From: Jakub Narebski <jnareb@gmail.com>
To: Lea Wiemann <lewiemann@gmail.com>
Cc: Rafael Garcia-Suarez <rgarciasuarez@gmail.com>,
	git@vger.kernel.org, Luben Tuikov <ltuikov@yahoo.com>
Subject: Re: [PATCH] Avoid errors from git-rev-parse in gitweb blame
Date: Wed, 4 Jun 2008 02:11:28 +0200	[thread overview]
Message-ID: <200806040211.29430.jnareb@gmail.com> (raw)
In-Reply-To: <4845CF9F.10604@gmail.com>

Lea Wiemann wrote:
> Jakub Narebski wrote:
>>
>> I don't think %parent_commits hash is suitable for caching; it is only
>> intermediate step, reducing number of git command calls (and forks) [...]
>> 
>> ATTENTION! This example shows where caching [parsed] data have problems 
>> compared to front-end caching (caching output).
> 
> ATTENTION!  Could we please stop having this discussion?!

Yeah, yeah, I know.  "Talk is cheap, show me the code" (or at least
pseudocode).

> Your argument  
> is completely bogus.  If the parent commit hashes are in cache, it's an 
> almost zero-time cache lookup.

You have cut a bit too much (quoted a bit too little) for me to decide
if I made myself clear wrt. saving %parent_commits hash into cache.

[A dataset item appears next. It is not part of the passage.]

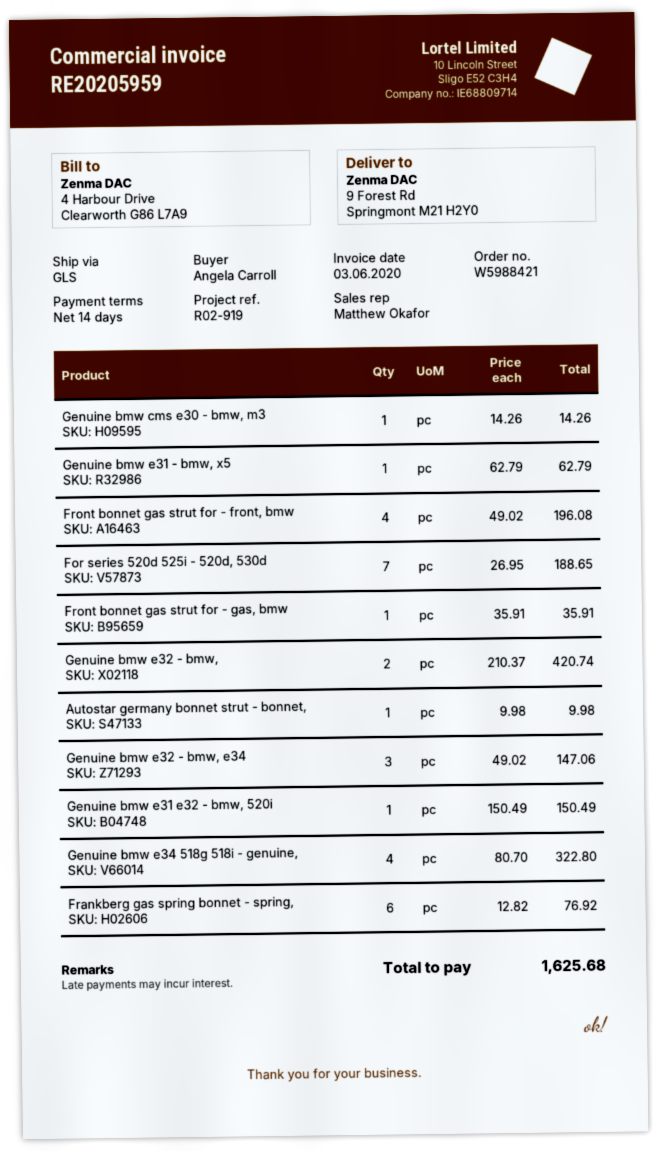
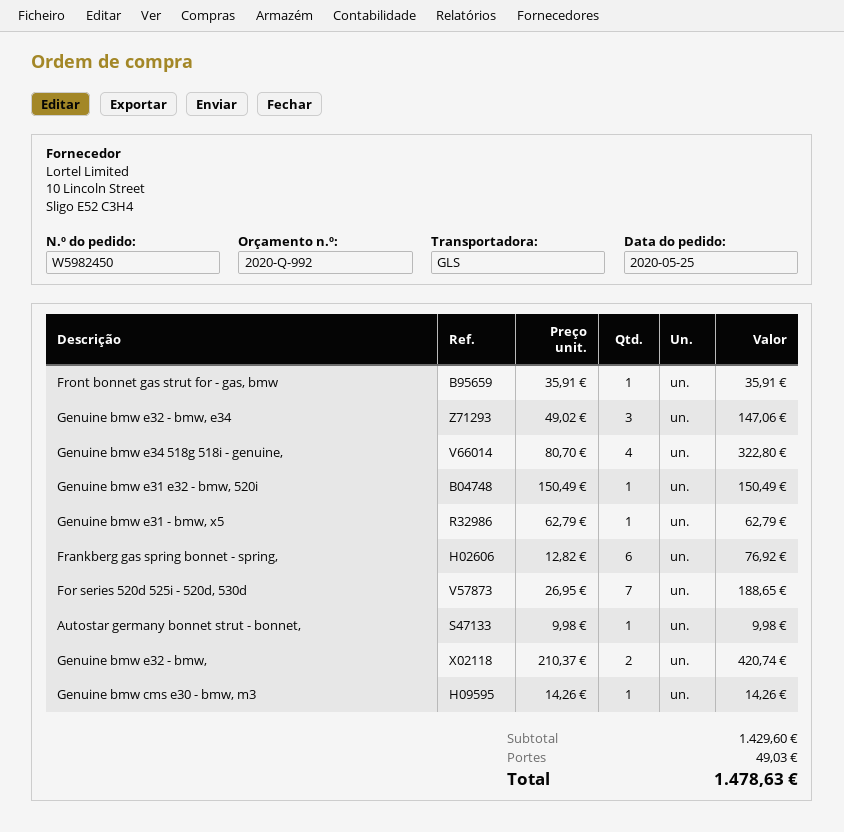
order number: W5988421 -> W5982450
Front bonnet gas strut for - front, bmw: 4 x 49.02 = 196.08 -> none
shipping: none -> 49.03
total: 1625.68 -> 1478.63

What I wanted to say that in caching intermediate data for 'blame' view
you have to save to cache something like @blocks (or @lines) array.
This array can contain parents of blamed commits, so there is no need
for saving %parent_commits separately: it would be duplication of
information.  This hash is needed to reduce number of calls to
git-rev-parse, and is used to generate parsed info, which info in turn
(I think) can be cached.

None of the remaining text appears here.